Tsubota Noriaki
Department of Thoracic Oncology, Hyogo College of Medicine, Mukogawa 1-1, Nishinomiya, Japan,
Gen Thorac Cardiovasc Surg. 2014 Aug;62(8):499-502. doi: 10.1007/s11748-014-0400-3. Epub 2014 Apr 16.
The number of pneumonectomies performed has been decreasing every year. That decrease is the result of changes in distribution of histological type, stage, and tumor location. To investigate the results of pneumonectomies performed on lung cancer patients in Japan over a period of 15 years, data reported by the Japanese Association for Thoracic Surgery were analyzed.
All data shown in the table were derived from official records reported in Japan. Mortality refers to hospital death rather than 30-day death, to more precisely evaluate the safety of the operations.

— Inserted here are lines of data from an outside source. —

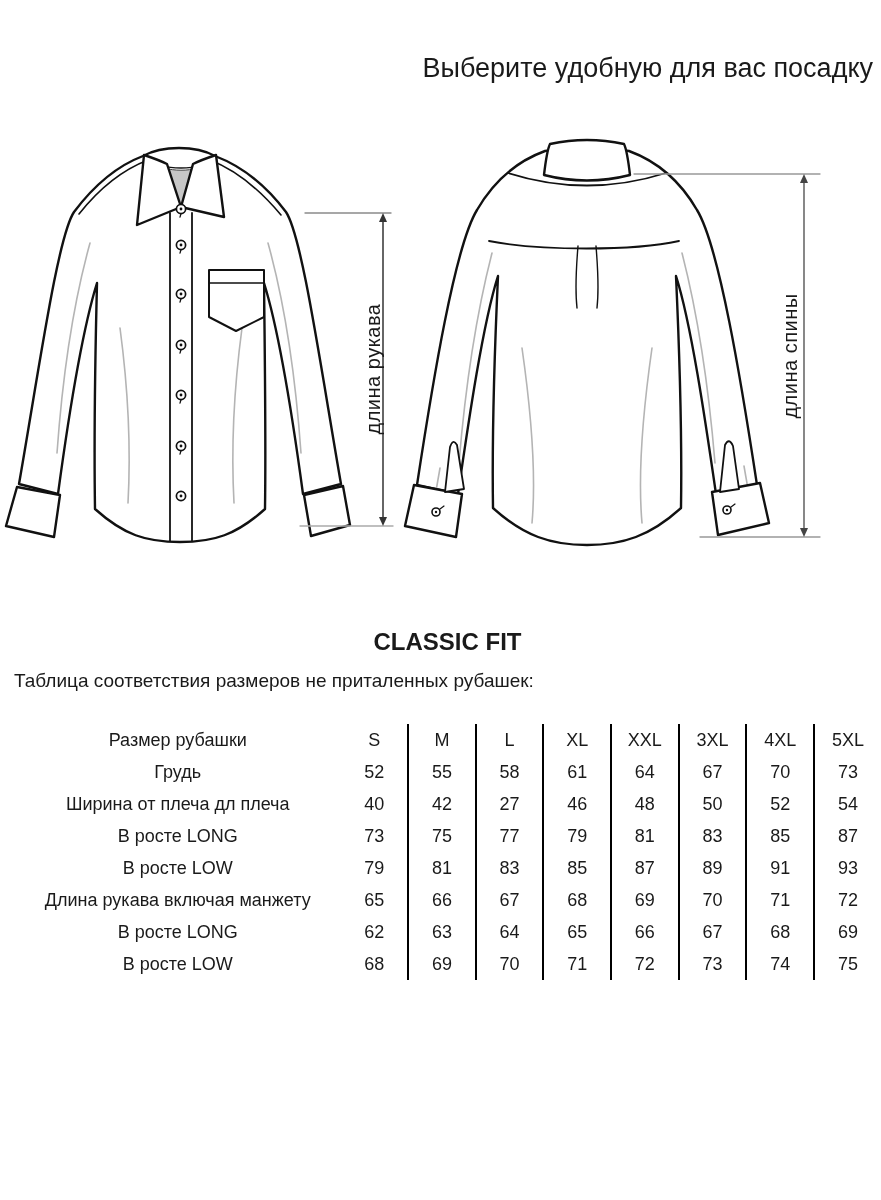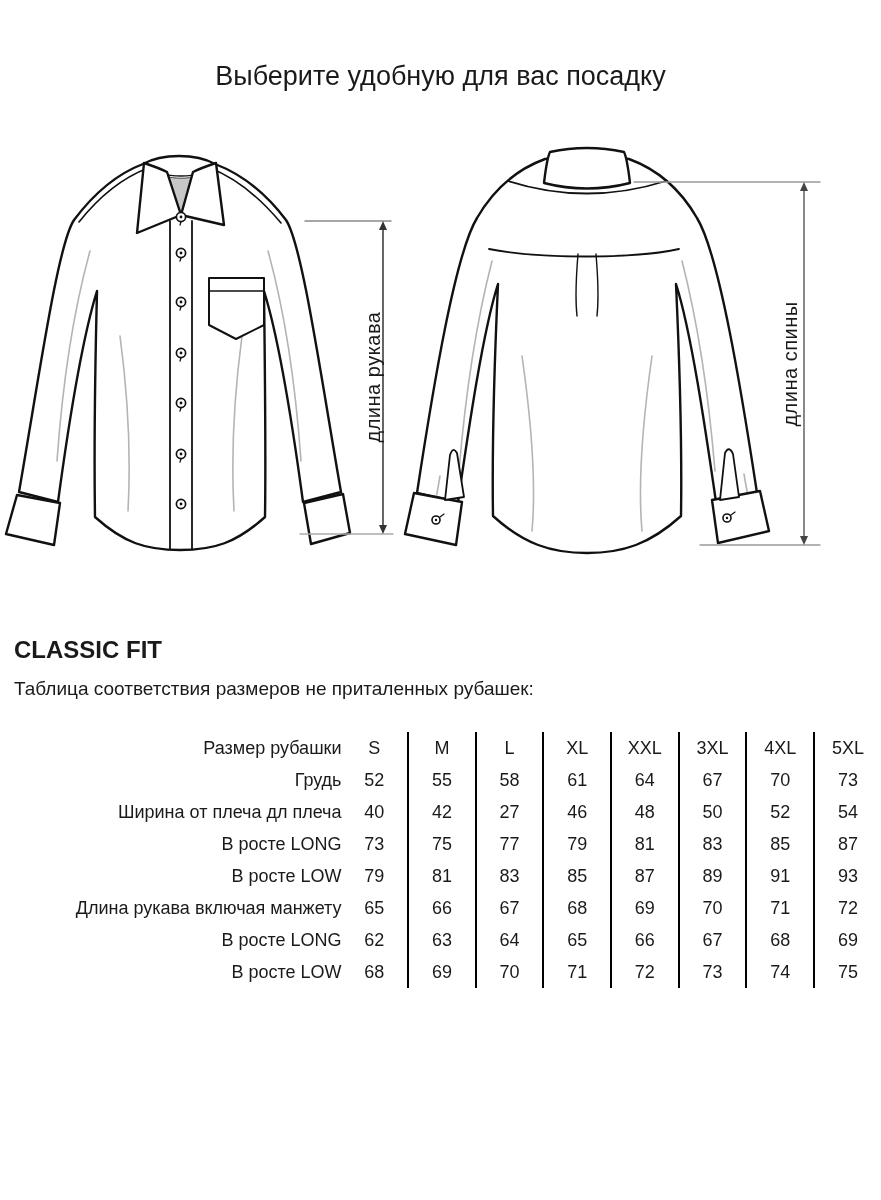--- a/index.html
+++ b/index.html
@@ -9,8 +9,8 @@
     color:#1a1a1a;
   }
   h1.page-title {
-    margin:16px; padding-top:45px;
-    text-align:center; font-size:27px; font-weight:400;
+    margin:8px; padding-top:45px;
+    text-align:right; font-size:27px; font-weight:400;
     letter-spacing:0px; line-height:30px;
   }
   .figure { position:relative; height:465px; margin-top:35px; }

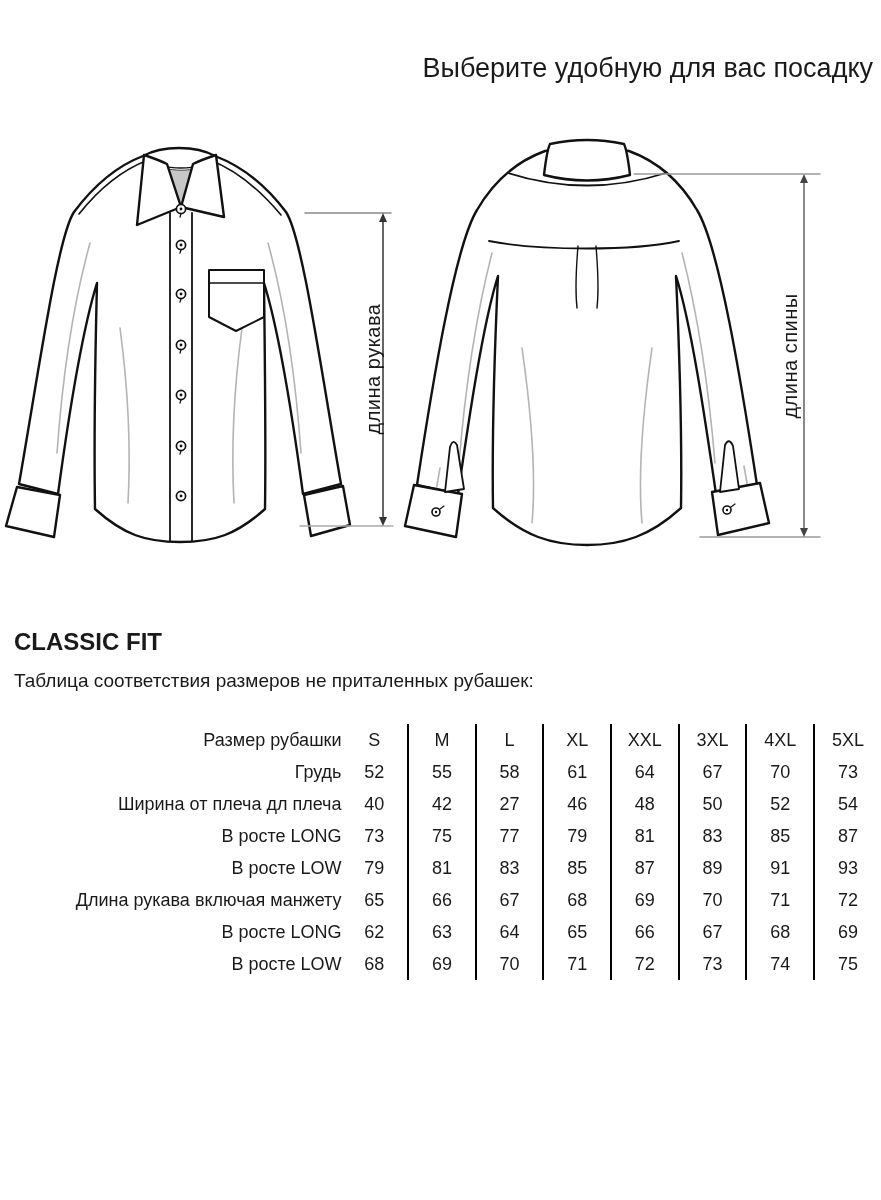--- a/index.html
+++ b/index.html
@@ -17,7 +17,7 @@
   .figure svg { display:block; }
   h2.fit-heading {
     margin:45px 0 0 14px; font-size:24px; font-weight:700;
-    letter-spacing:0px; line-height:28px;
+    letter-spacing:0px; line-height:28px;text-align:center;
   }
   p.table-caption { margin:13px 0 0 14px; font-size:19px; line-height:24px; }
   table.size-table { border-collapse:collapse; margin:31px 0 0 14px; table-layout:fixed; }

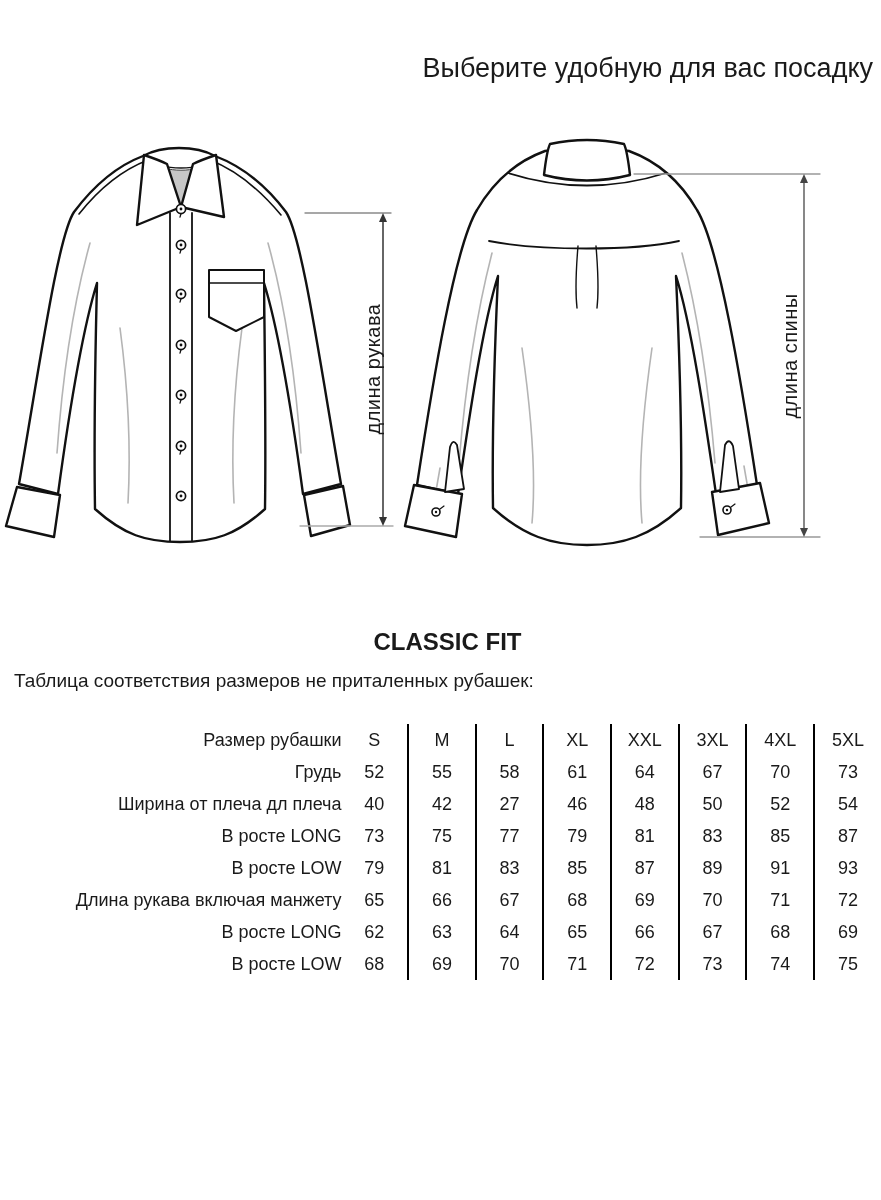--- a/index.html
+++ b/index.html
@@ -25,7 +25,7 @@
     height:32px; padding:0; font-size:18px; vertical-align:middle;
     white-space:nowrap;
   }
-  td.lbl { width:328px; text-align:right; }
+  td.lbl { width:328px; text-align:center; }
   td.num { width:66px; text-align:center; border-left:2px solid #000; }
   td.num.first { border-left:none; }
 </style>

(1) The number of sleeve lobectomies did not increase. (2) The operative mortality rate with pneumonectomies did not fall. In 2011, the rate of hospital deaths among pneumonectomy patients rose to 3.9% and worsened to 5.3% in 2012, which was more than twice that of 30-day death, despite an improvement in results as a whole. (3) The incidence of lethal bronchopleural fistula showed very little improvement, declining from 11.7 to 9.6%. (4) In 2012, VATS was used in 13.1% of all pneumonectomy patients. That figure stood at only 0.5% in 1997.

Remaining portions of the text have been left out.